Gert Olesk

Personal information
- Full name: Gert Olesk
- Date of birth: 8 August 1973 (age 52)
- Place of birth: Pärnu, then part of Estonian SSR, Soviet Union
- Height: 1.78 m (5 ft 10 in)
- Position: Defender

Senior career*
- Years: Team / Apps / (Gls)
- 1993–1995: Flora / 5 / (0)
- 1993–1996: Tervis Pärnu / 36 / (4)
- 1997: Lelle / 15 / (2)
- 1997–2000: Tulevik / 87 / (3)
- 2001–2002: Elva / 22 / (1)
- 2003–2007: Vaprus / 77 / (5)
- 2009–2010: Vaprus / 1 / (0)

International career
- 1994–2000: Estonia / 13 / (0)

Managerial career
- 2009: Vaprus
- 2010: Pärnu Linnameeskond
- 2013–2014: Pärnu Linnameeskond
- 2014–2017: Pärnu Linnameeskond (assistant)
- 2020–2022: Pärnu JK (assistant)
- 2022–: Pärnu JK

= Gert Olesk =

Estonian footballer

Gert Olesk (born 8 August 1973) is an Estonian football coach and former professional player.
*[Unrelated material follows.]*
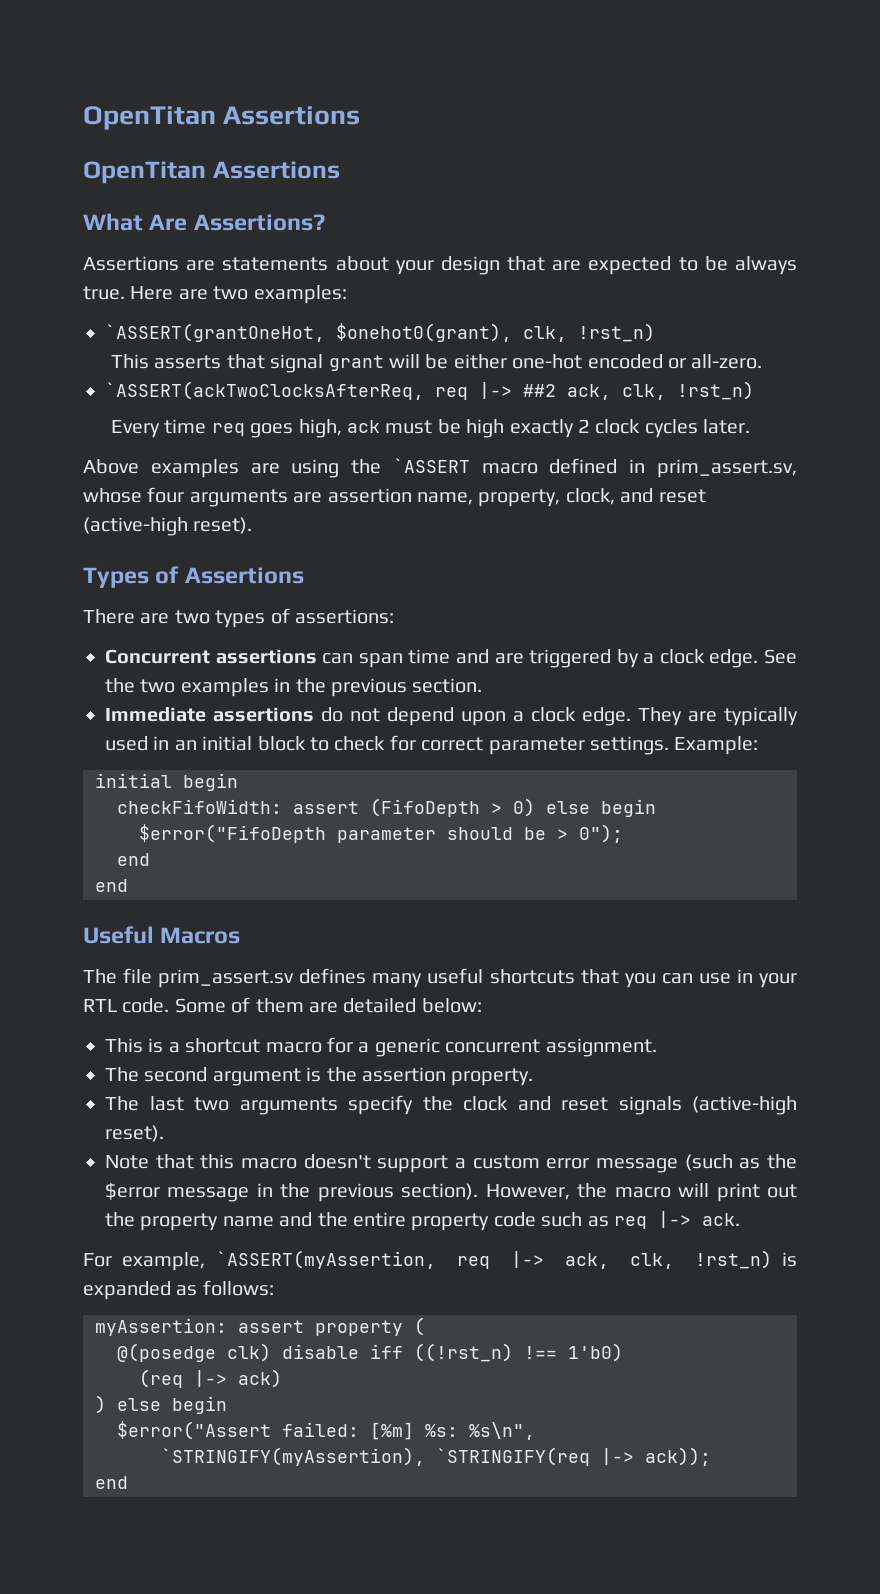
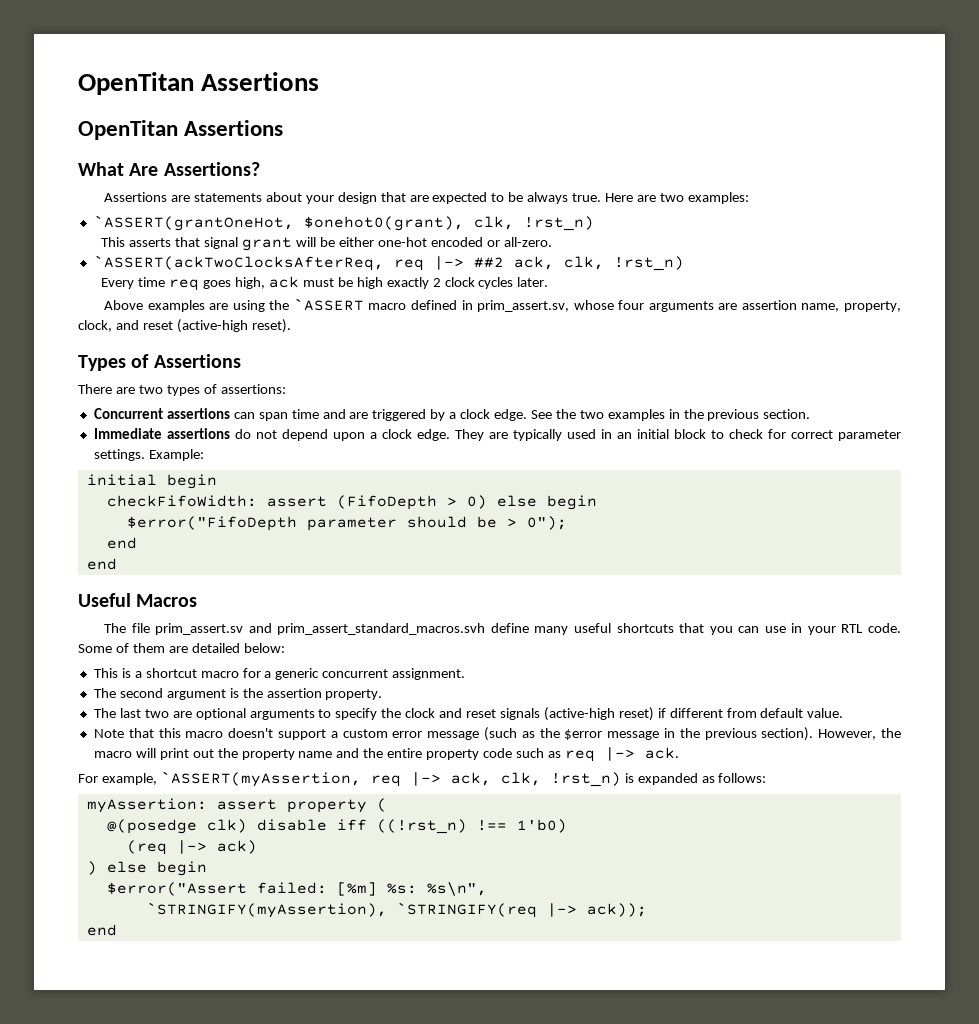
- The file prim_assert.sv defines many useful shortcuts that you can use in your RTL code.
+ The file prim_assert.sv and prim_assert_standard_macros.svh define many useful shortcuts that you can use in your RTL code.
- The last two arguments specify the clock and reset signals (active-high reset).
+ The last two are optional arguments to specify the clock and reset signals (active-high reset) if different from default value.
He played the position of defender.

==International career==
Olesk has made a total of 13 appearances for the Estonia national team. He made his international debut in 1994.

==Managerial career==
Olesk was the head coach of Pärnu Linnameeskond and led the team to Estonian top-tier Meistriliiga.

He has worked for Pärnu JK as assistant coach and youth coach.

In November 2022, Olesk was appointed the head coach of Pärnu JK.